Sentenced to 28 months at Armley Prison, Leeds, I quickly and thankfully discovered that it wasn’t filled with serial killers waiting for you in the showers. Instead, I found individuals who’d made poor choices in desperate, and I mean desperate, situations.
After serving my sentence in prison and having now worked in the sector for over seven years, I know our prisons face issues of overcrowding and overworked staff. But the only solution offered seems to be: build more prisons!
I applied for a Churchill Fellowship because the UK’s proven re-offending rate is shockingly poor at 25.4% on average. Many other countries are reducing their rates much more effectively, so, travelling the world’s criminal justice systems meant I could understand what works and bring my findings back to the UK.
Brazil was first on my list of countries doing it right.
Reduce the size and running costs of our prisons, especially for trusted prisoners.
Although having one of the highest incarceration rates in the world, Brazil has some incredible organisations fighting for rehabilitation, reform and, above all, a safer and just society.
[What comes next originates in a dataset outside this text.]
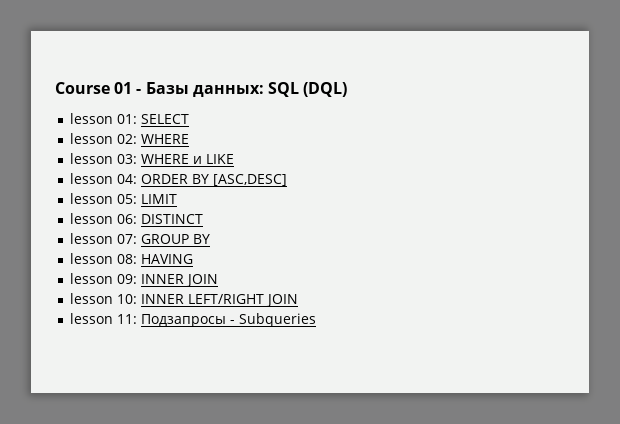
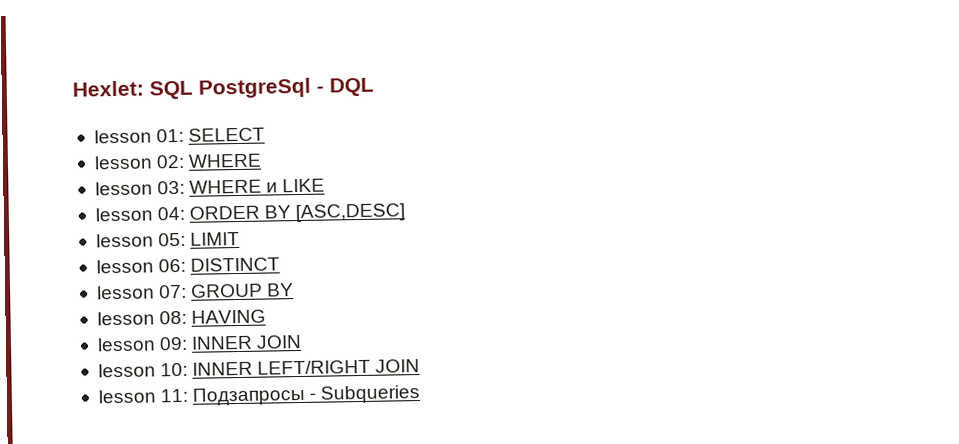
[55,82,348,97] Course 01 - Базы данных: SQL (DQL) -> [72,77,374,100] Hexlet: SQL PostgreSql - DQL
For example, its APAC prisons, which boast an impressive low reoffending rate of 16% - this is achieved through therapy, community, and opportunity. Trust is built with their prisoners by allowing them to manage the keys to the prison, the kitchens and even the medicine cabinet! And without a guard or gun in sight. With a maximum of 200 prisoners, places are exclusively offered to those who are determined to reform.
Spend less on staff, give prisoners more responsibility in maintaining their environment.
Like APAC, we should appoint prisoner communities to regulate low-level bad behaviour and reward consistent good behaviour, of course with staff oversight. We could rebuild trust between societies and prisoners and relieve overstretched prison staff, by giving the responsibility of managing the lower levels of the UK's ‘Incentives and Earned Privileges’ scheme to a committee of prisoners, audited by staff.
Release those held in our jails under abolished sentences to free up some space
I met with the Instituto do Defesa do Dereito de Defesa (IDDD), an advocacy group formed by criminal lawyers working with the Brazilian government to change a system which infringes on human rights. Due to a lack of transparency, large numbers of undocumented or homeless Brazilian prisoners may never be released because the state cannot be sure who they have in custody.
In the UK, we still have 1355 people held in prison serving an IPP (Indeterminate Order for Public Protection), a sentence that was found unlawful and abolished in 2012. But the remedy of releasing prisoners who have served way past their tariff hasn’t yet been applied retrospectively to people already under this sentence. We need to re-sentence those still held under this order to give them a determinate sentence which could free up almost three thousand spaces.